Created by Gaurav Kaushik

In this notebook, we explore how to speed up feature engineering by using **parallel processing**.

We fabricate a **large version** of the California Housing dataset (4 million+ rows) to simulate a real-world big data environment.

We will:
- Create 6 new engineered features
- Apply feature engineering sequentially
- Apply feature engineering using multiprocessing
- Compare the time taken by both approaches

This demonstrates how **multiprocessing** can scale feature engineering for real data science tasks.


## 1. Overview

Feature engineering is one of the most important steps in building machine learning models.

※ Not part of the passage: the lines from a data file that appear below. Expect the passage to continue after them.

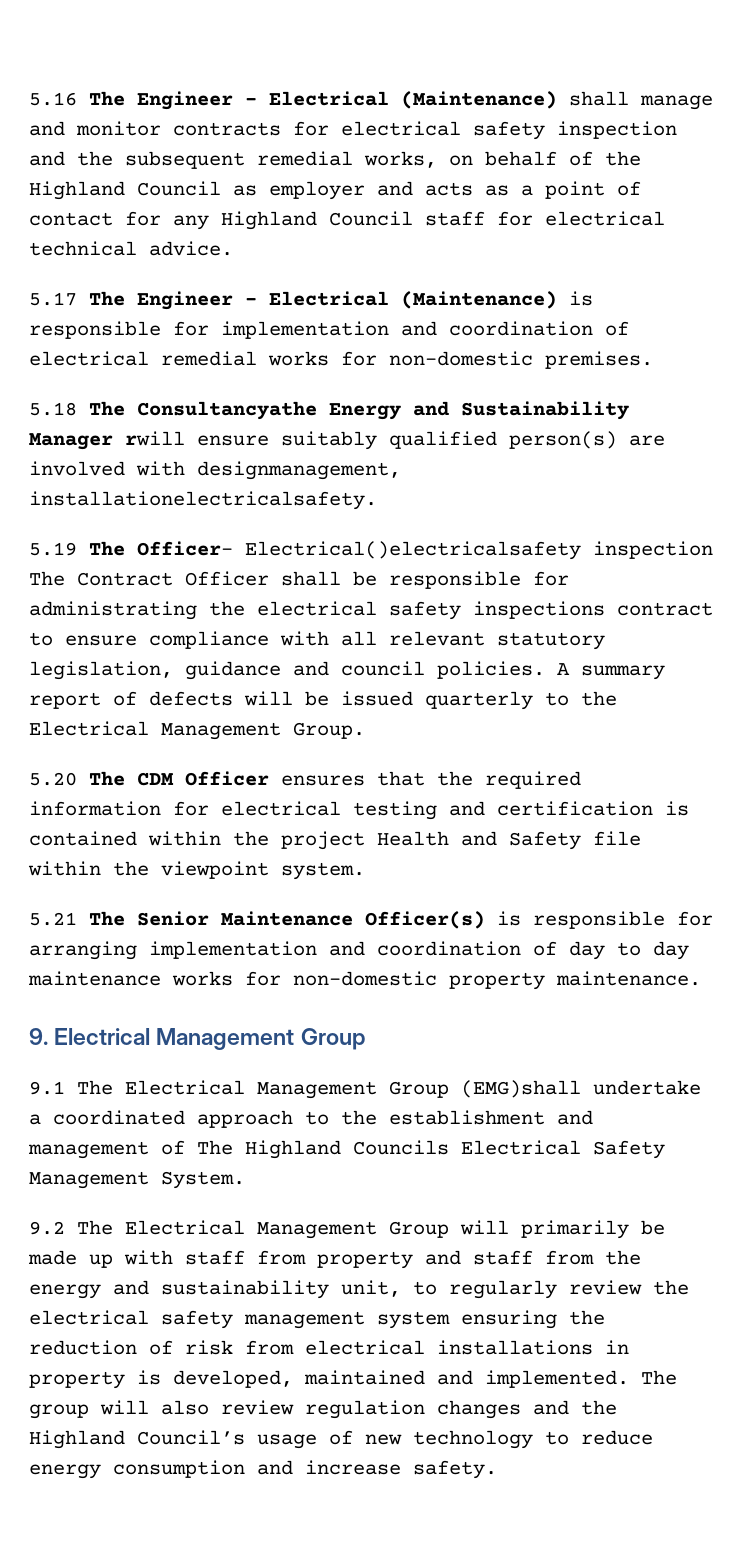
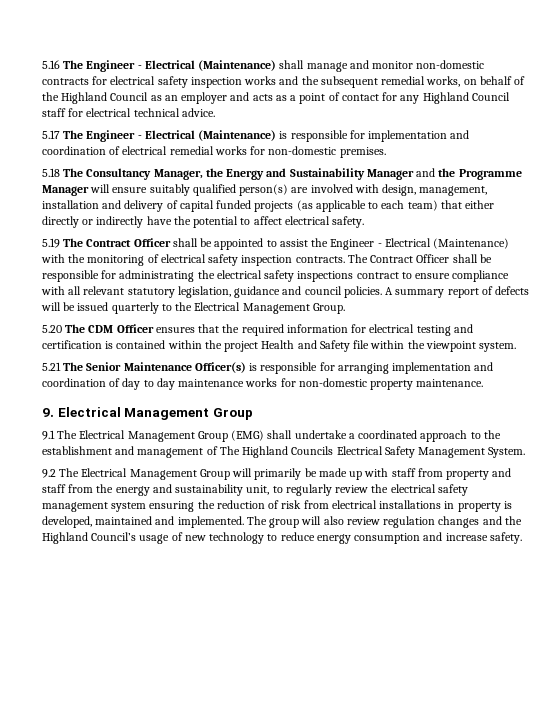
- 5.16 The Engineer - Electrical (Maintenance) shall manage and monitor contracts for electrical safety inspection and the subsequent remedial works, on behalf of the Highland Council as employer and acts as a point of contact for any Highland Council staff for electrical technical advice.
+ 5.16 The Engineer - Electrical (Maintenance) shall manage and monitor non-domestic contracts for electrical safety inspection works and the subsequent remedial works, on behalf of the Highland Council as an employer and acts as a point of contact for any Highland Council staff for electrical technical advice.
- 5.18 The Consultancyathe Energy and Sustainability Manager rwill ensure suitably qualified person(s) are involved with designmanagement, installationelectricalsafety.
- 5.19 The Officer- Electrical()electricalsafety inspection The Contract Officer shall be responsible for administrating the electrical safety inspections contract to ensure compliance with all relevant statutory legislation, guidance and council policies.
+ 5.18 The Consultancy Manager, the Energy and Sustainability Manager and the Programme Manager will ensure suitably qualified person(s) are involved with design, management, installation and delivery of capital funded projects (as applicable to each team) that either directly or indirectly have the potential to affect electrical safety.
+ 5.19 The Contract Officer shall be appointed to assist the Engineer - Electrical (Maintenance) with the monitoring of electrical safety inspection contracts. The Contract Officer shall be responsible for administrating the electrical safety inspections contract to ensure compliance with all relevant statutory legislation, guidance and council policies.
- 9.1 The Electrical Management Group (EMG)shall undertake a coordinated approach to the establishment and management of The Highland Councils Electrical Safety Management System.
+ 9.1 The Electrical Management Group (EMG) shall undertake a coordinated approach to the establishment and management of The Highland Councils Electrical Safety Management System.

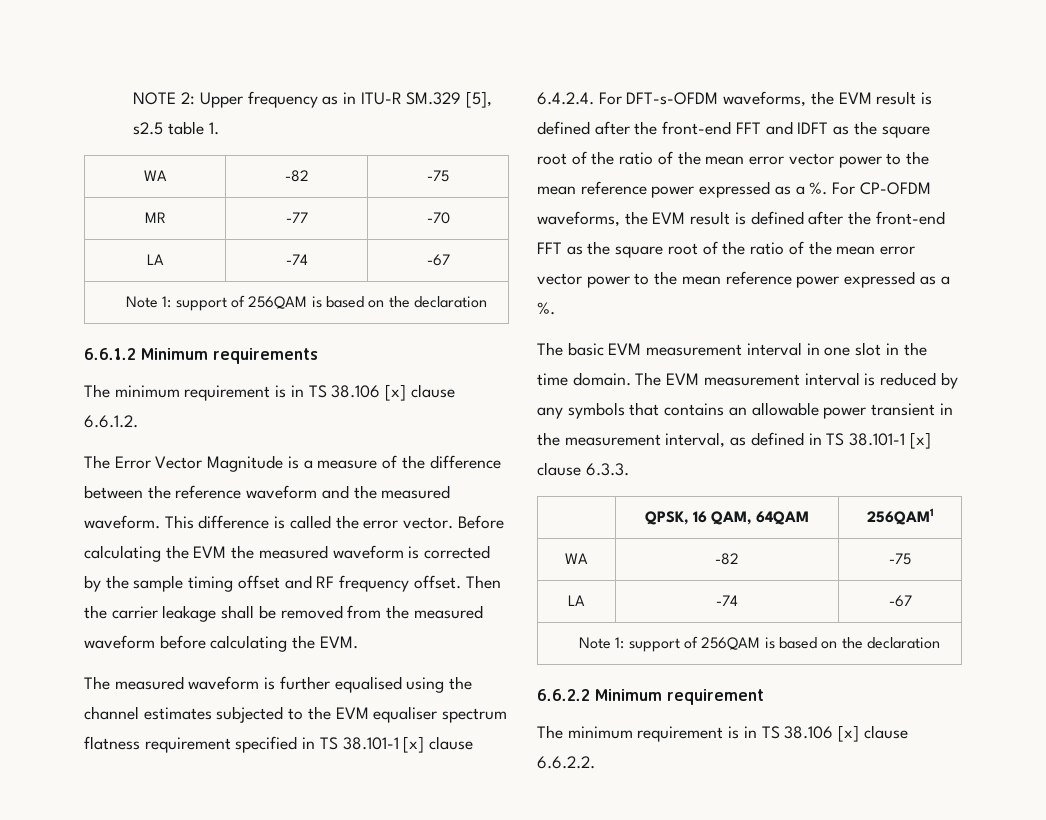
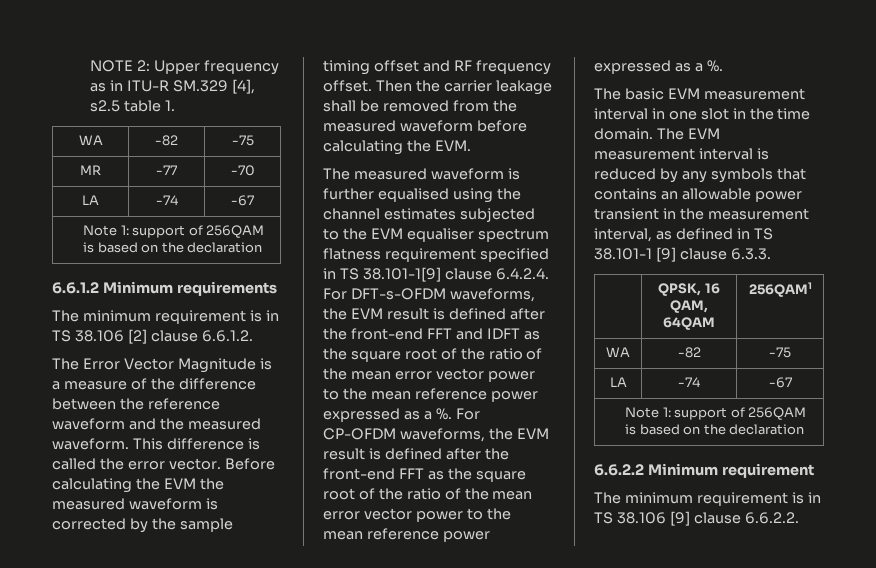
- NOTE 2: Upper frequency as in ITU-R SM.329 [5], s2.5 table 1.
+ NOTE 2: Upper frequency as in ITU-R SM.329 [4], s2.5 table 1.
- The minimum requirement is in TS 38.106 [x] clause 6.6.1.2.
+ The minimum requirement is in TS 38.106 [2] clause 6.6.1.2.
- The measured waveform is further equalised using the channel estimates subjected to the EVM equaliser spectrum flatness requirement specified in TS 38.101-1 [x] clause 6.4.2.4. For DFT-s-OFDM waveforms, the EVM result is defined after the front-end FFT and IDFT as the square root of the ratio of the mean error vector power to the mean reference power expressed as a %.
+ The measured waveform is further equalised using the channel estimates subjected to the EVM equaliser spectrum flatness requirement specified in TS 38.101-1[9] clause 6.4.2.4. For DFT-s-OFDM waveforms, the EVM result is defined after the front-end FFT and IDFT as the square root of the ratio of the mean error vector power to the mean reference power expressed as a %.
- The EVM measurement interval is reduced by any symbols that contains an allowable power transient in the measurement interval, as defined in TS 38.101-1 [x] clause 6.3.3.
+ The EVM measurement interval is reduced by any symbols that contains an allowable power transient in the measurement interval, as defined in TS 38.101-1 [9] clause 6.3.3.
- The minimum requirement is in TS 38.106 [x] clause 6.6.2.2.
+ The minimum requirement is in TS 38.106 [9] clause 6.6.2.2.

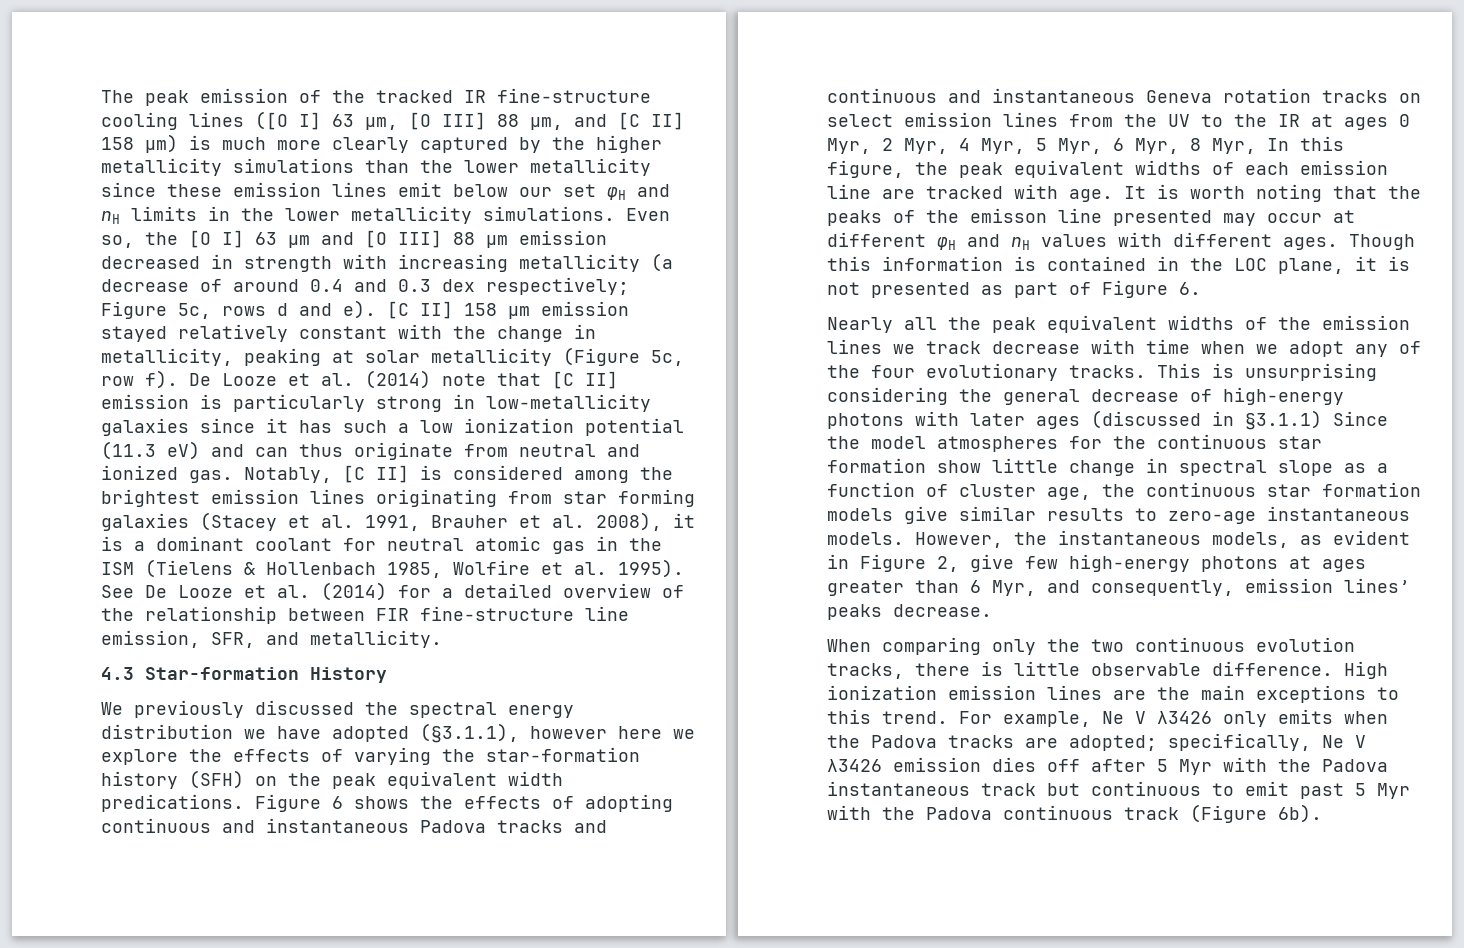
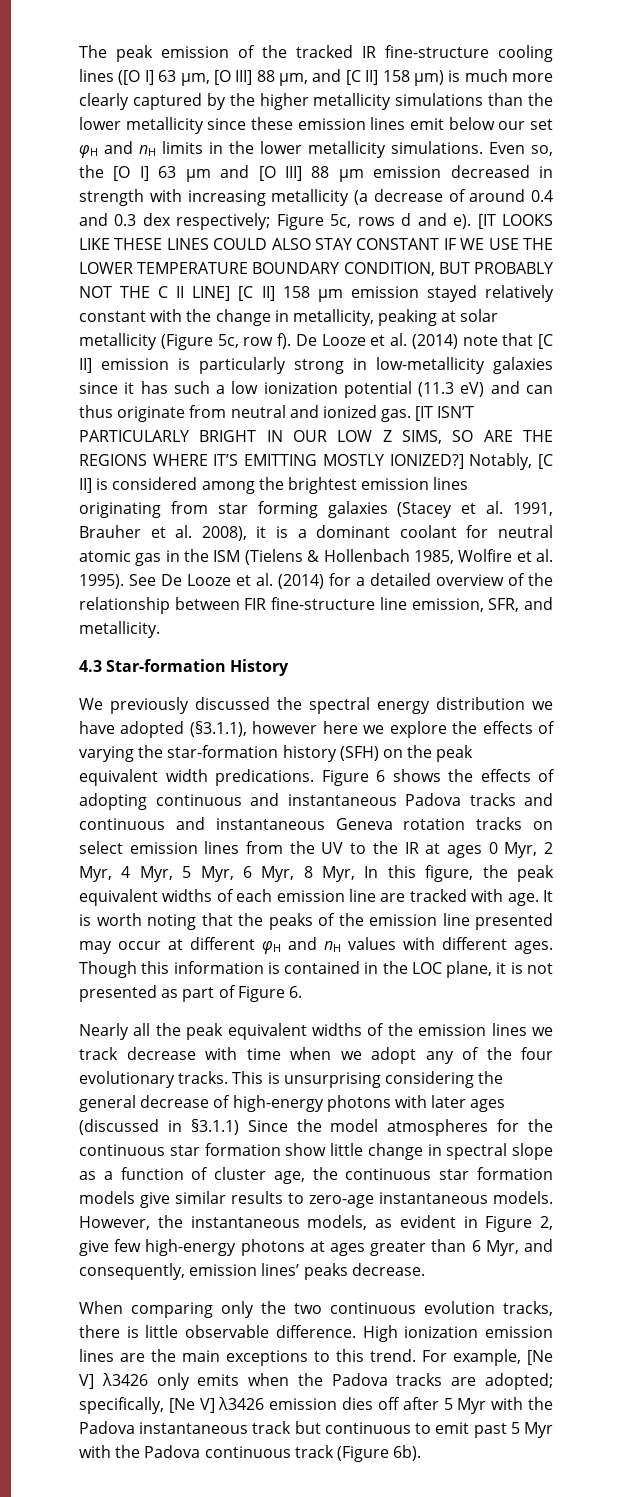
- [C II] 158 µm emission stayed relatively constant with the change in metallicity, peaking at solar metallicity (Figure 5c, row f).
+ [IT LOOKS LIKE THESE LINES COULD ALSO STAY CONSTANT IF WE USE THE LOWER TEMPERATURE BOUNDARY CONDITION, BUT PROBABLY NOT THE C II LINE] [C II] 158 µm emission stayed relatively constant with the change in metallicity, peaking at solar metallicity (Figure 5c, row f).
+ [IT ISN’T PARTICULARLY BRIGHT IN OUR LOW Z SIMS, SO ARE THE REGIONS WHERE IT’S EMITTING MOSTLY IONIZED?]
- It is worth noting that the peaks of the emisson line presented may occur at different φH and nH values with different ages.
+ It is worth noting that the peaks of the emission line presented may occur at different φH and nH values with different ages.
- For example, Ne V λ3426 only emits when the Padova tracks are adopted; specifically, Ne V λ3426 emission dies off after 5 Myr with the Padova instantaneous track but continuous to emit past 5 Myr with the Padova continuous track (Figure 6b).
+ For example, [Ne V] λ3426 only emits when the Padova tracks are adopted; specifically, [Ne V] λ3426 emission dies off after 5 Myr with the Padova instantaneous track but continuous to emit past 5 Myr with the Padova continuous track (Figure 6b).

As datasets grow larger, sequential feature engineering becomes slow and inefficient.

In this notebook, I will show:
- How to build features sequentially
- How to parallelize feature generation
- How much time we can save using multiprocessing


## 2. Problem Setup

- **Dataset**: Large fabricated version of California Housing dataset
- **Size**: 4,128,000 rows and 9 columns
- **Task**: Create 6 new features
- **Goal**: Compare sequential and parallel feature engineering performance


Let's load the dataset.

In [5]:
import pandas as pd

duplication_factor = 50  # Try 50x first (~500,000+ rows)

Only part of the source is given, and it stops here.